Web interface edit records
+--

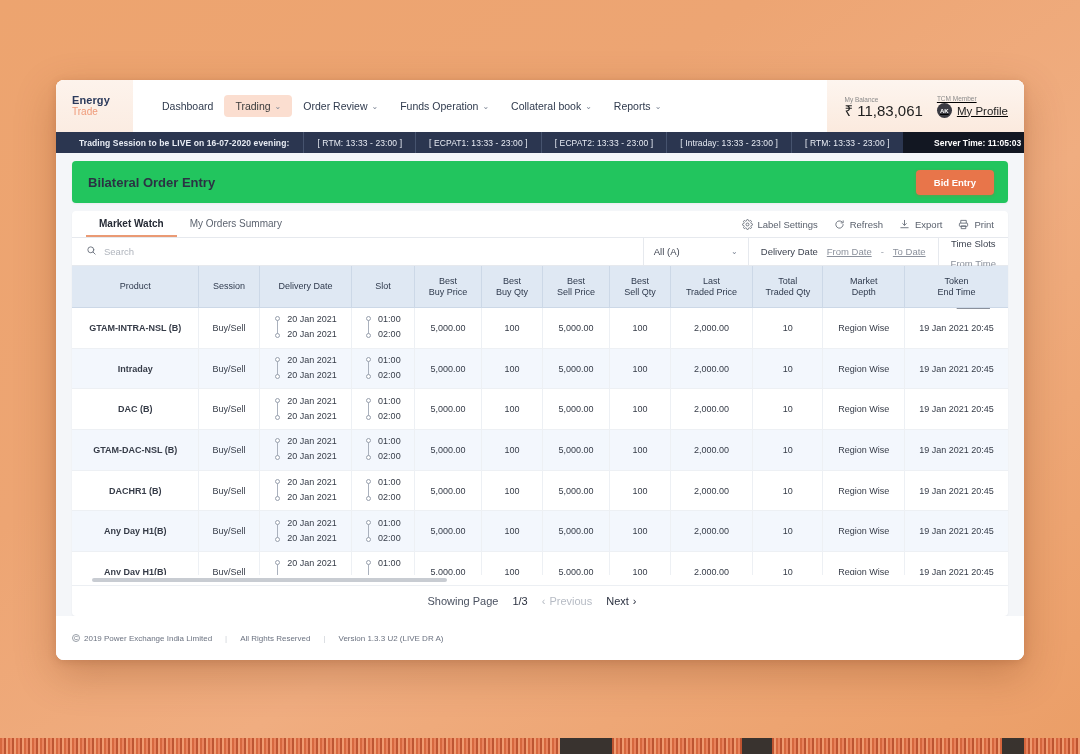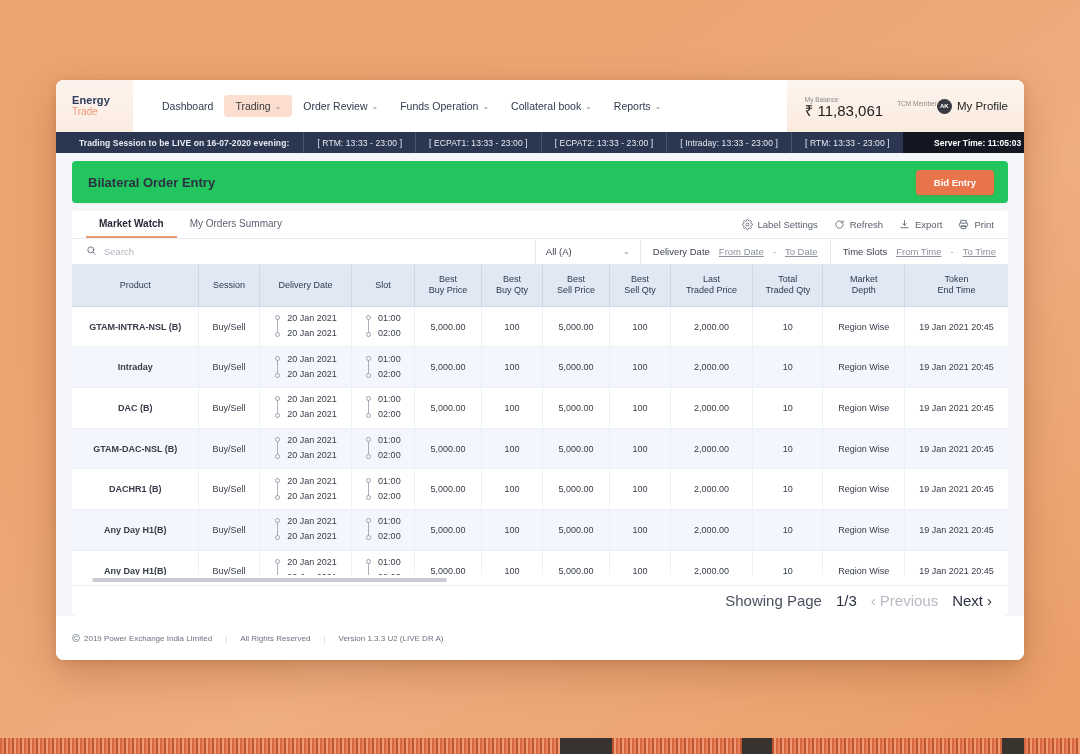"My Profile" .profblock { flex-direction: row -> column; text-decoration: none -> underline }
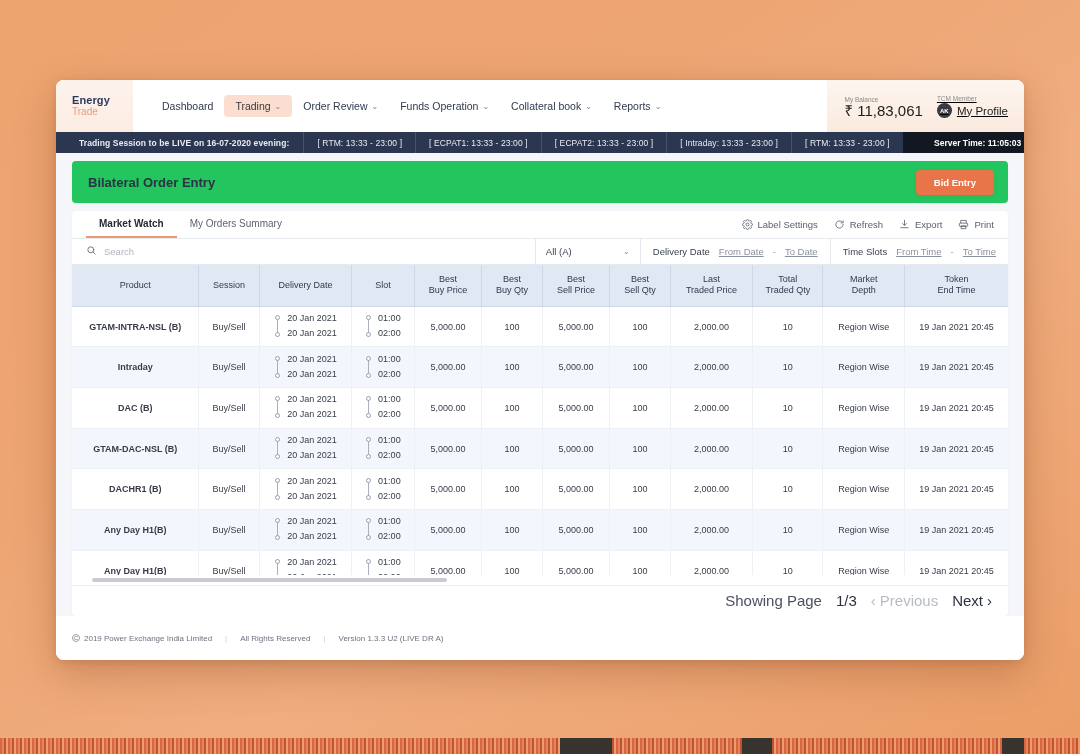"Time Slots" .f-group:last-child { flex-direction: none -> column }
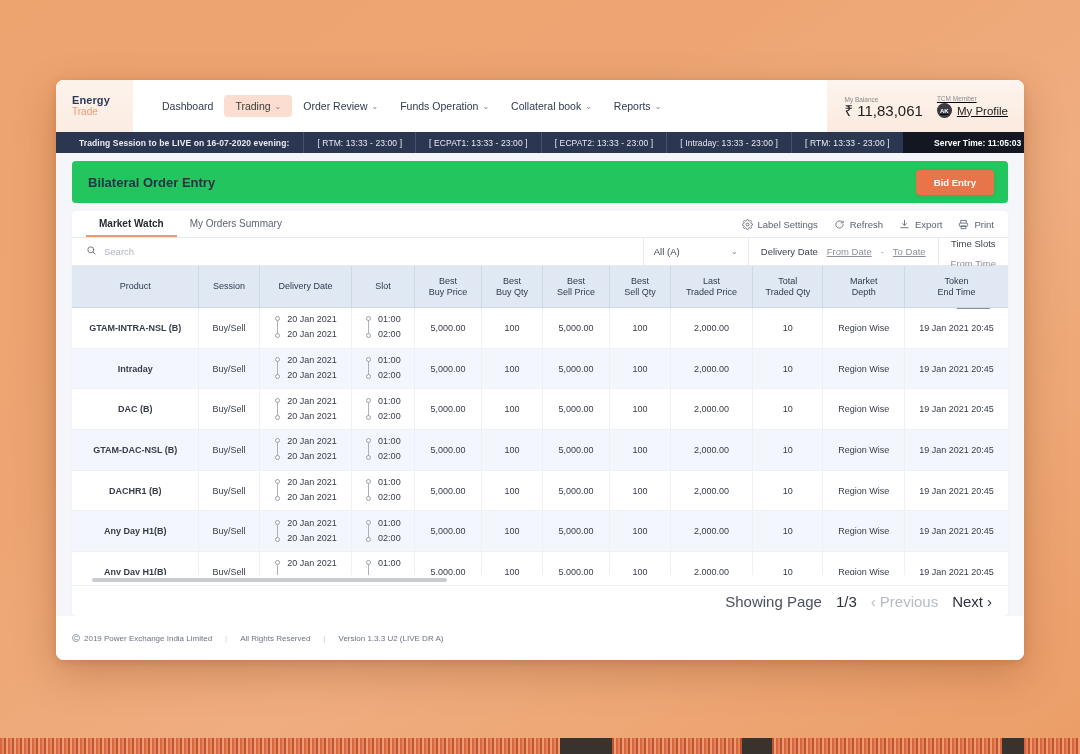"Showing Page" .pagerow { font-size: 15px -> 11px; justify-content: flex-end -> center }
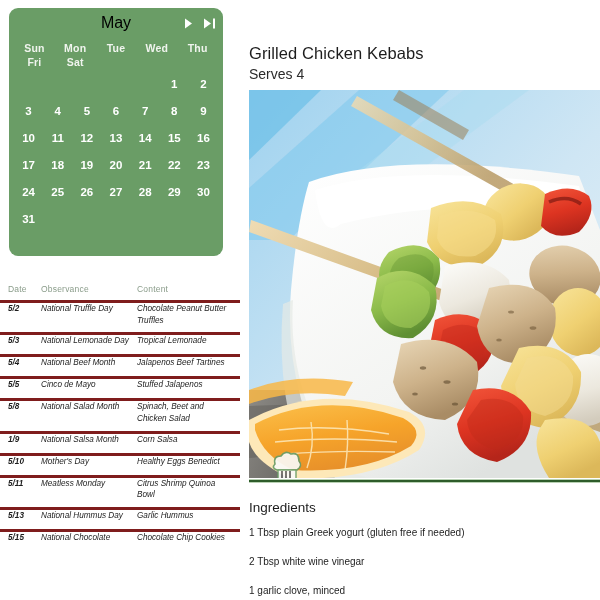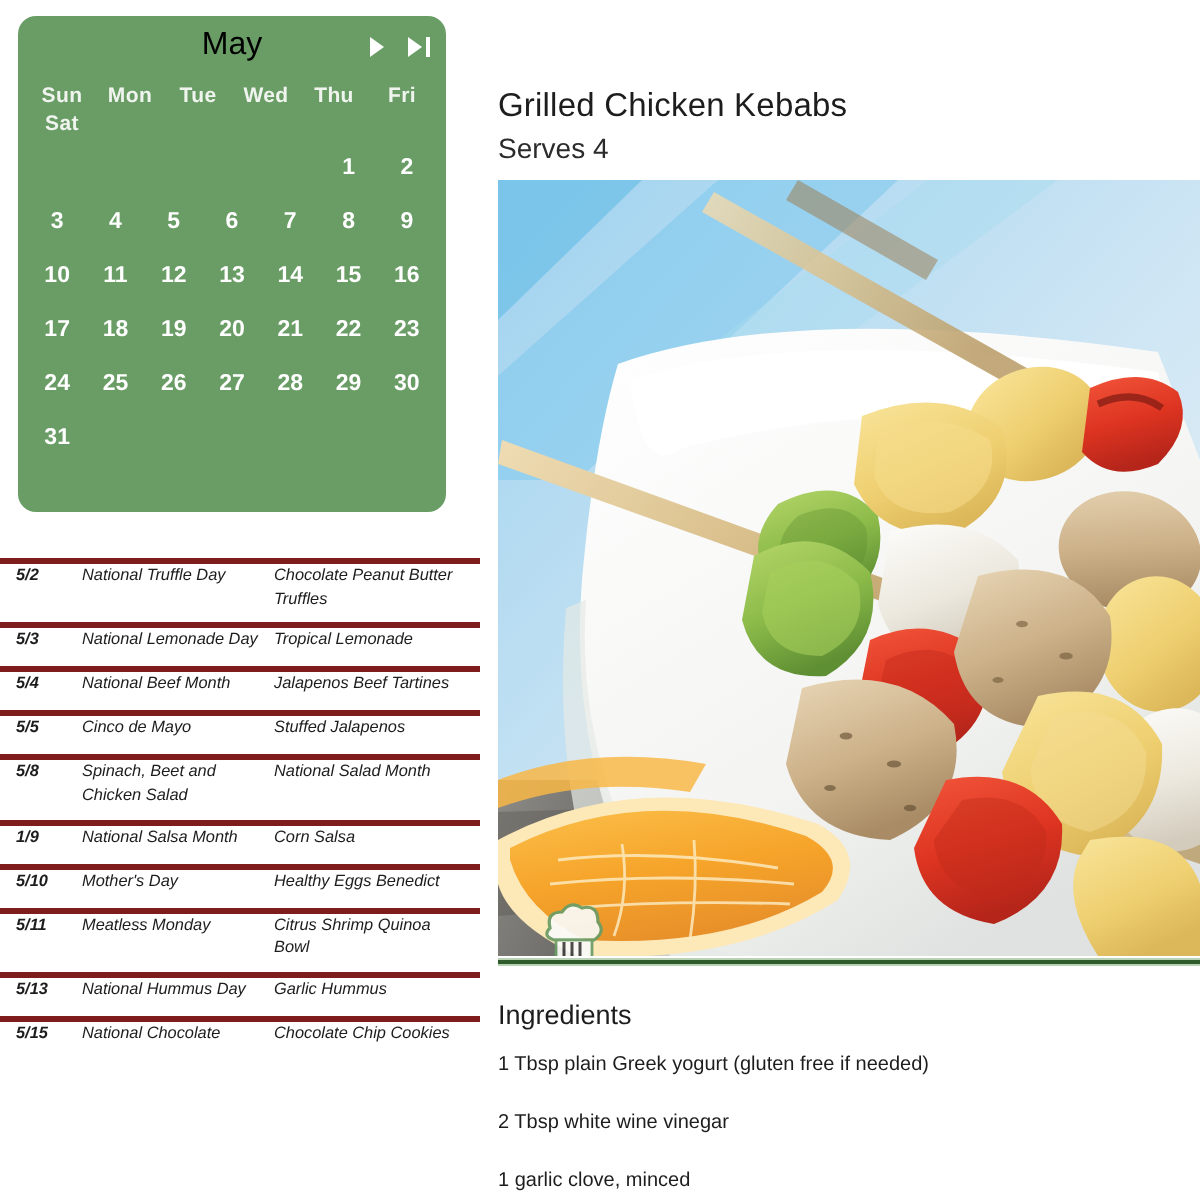"Sun" #weekday-row { grid-template-columns: repeat(6, 1fr) -> repeat(5, 1fr) }
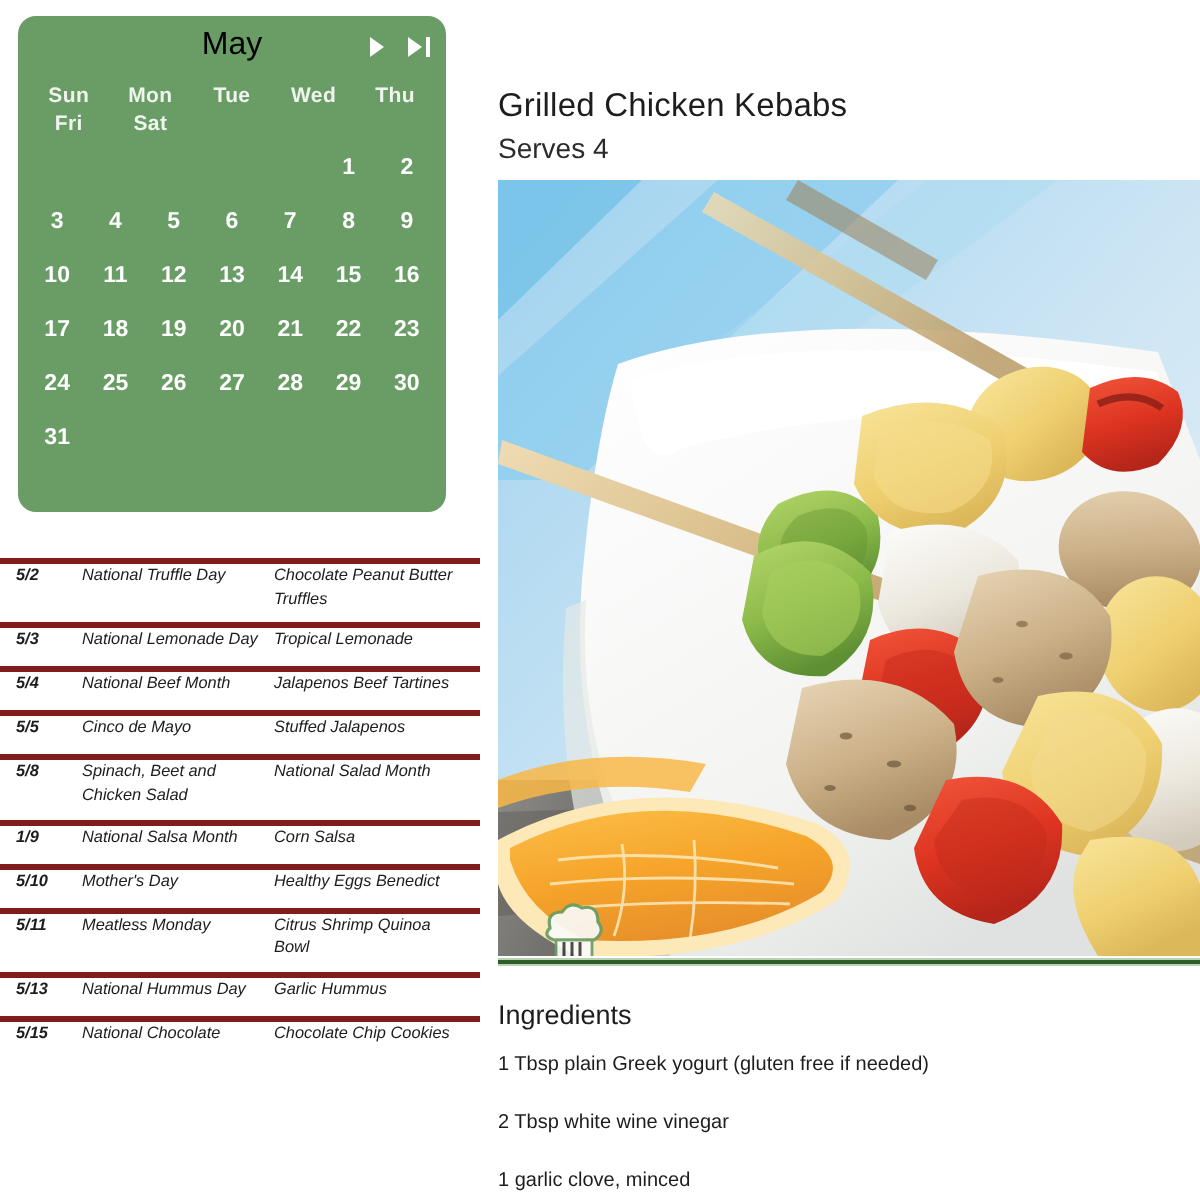"Date" div.obs-head { html: none -> <div> <div>Date</div> <div>Observance</div> <div>Content</div> </div> }
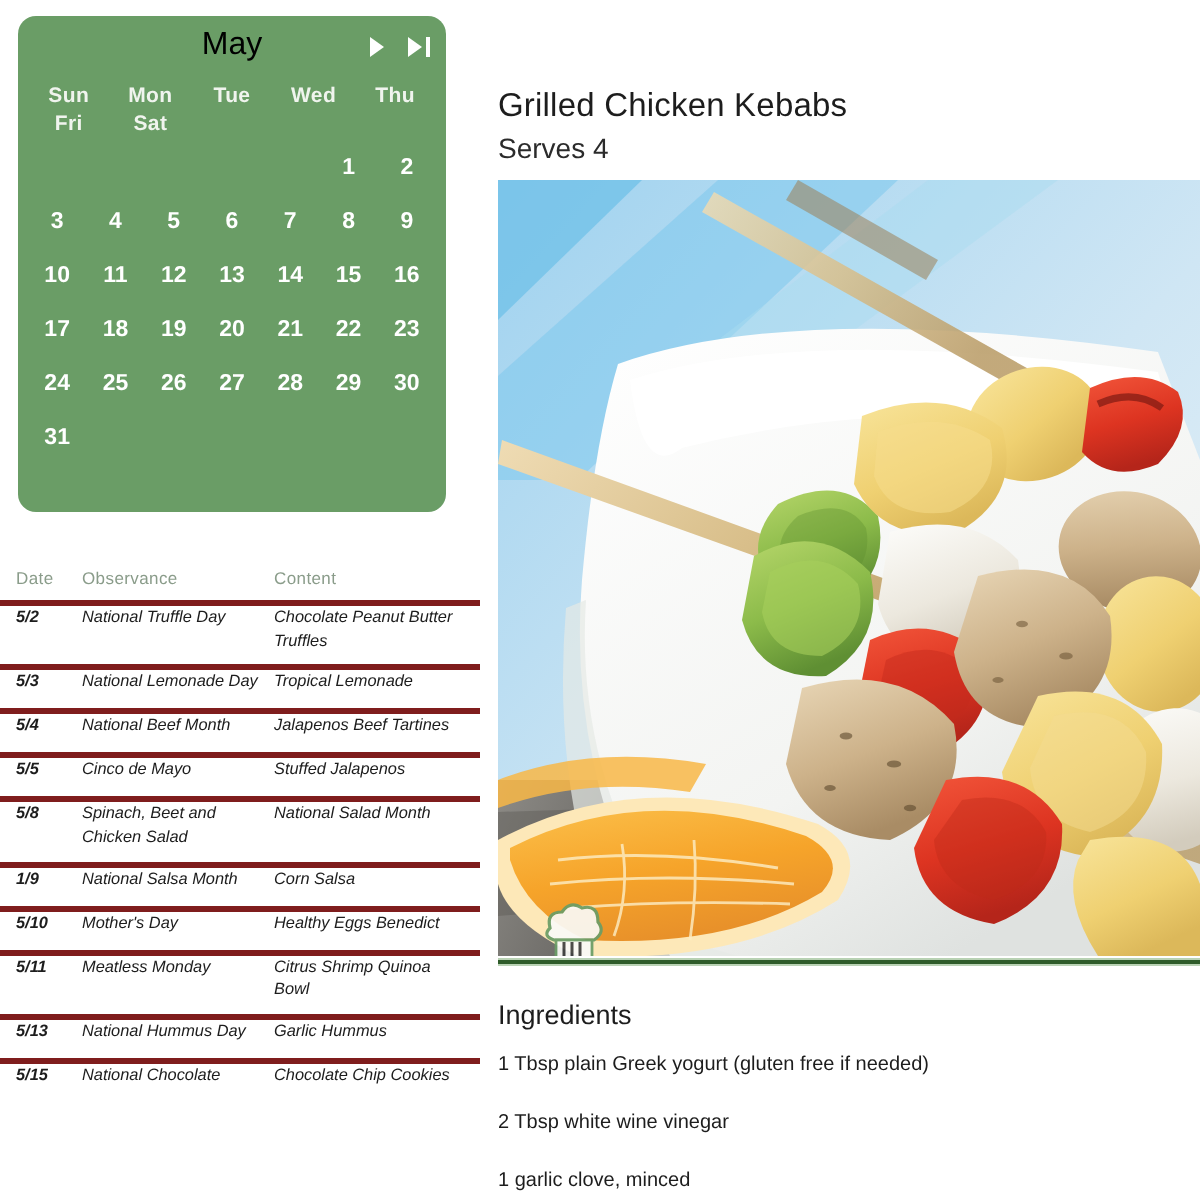"Spinach, Beet and Chicken Salad" div { order: before "National Salad Month" -> after "National Salad Month" }
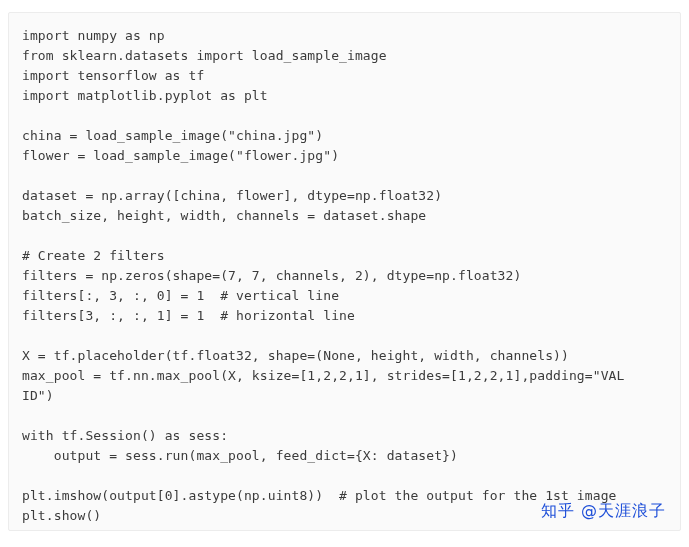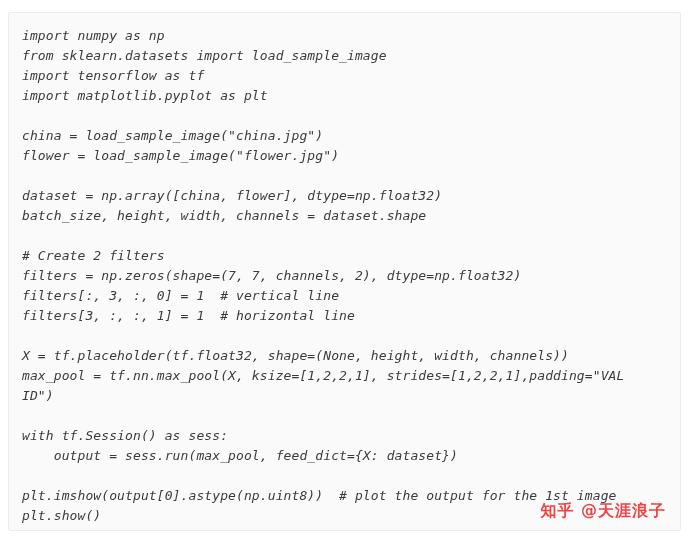"import numpy as np" #code-block { font-style: italic -> none }
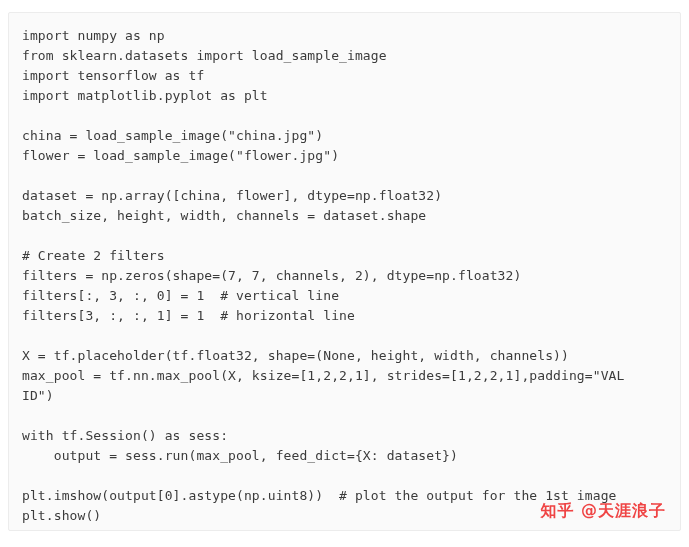"知乎 @天涯浪子" #watermark { color: #ef4444 -> #1d4ed8; font-weight: bold -> none }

+--

_WHAT THE TASK REQUIRES_
Reprint all the data above verbatim, excluding pictures.

_WRITTEN RESPONSE_
"My Profile" .profblock { flex-direction: row -> column; text-decoration: none -> underline }
"Time Slots" .f-group:last-child { flex-direction: none -> column }
"Showing Page" .pagerow { font-size: 15px -> 11px; justify-content: flex-end -> center }
"Sun" #weekday-row { grid-template-columns: repeat(6, 1fr) -> repeat(5, 1fr) }
"Date" div.obs-head { html: none -> <div> <div>Date</div> <div>Observance</div> <div>Content</div> </div> }
"Spinach, Beet and Chicken Salad" div { order: before "National Salad Month" -> after "National Salad Month" }
"import numpy as np" #code-block { font-style: italic -> none }
"知乎 @天涯浪子" #watermark { color: #ef4444 -> #1d4ed8; font-weight: bold -> none }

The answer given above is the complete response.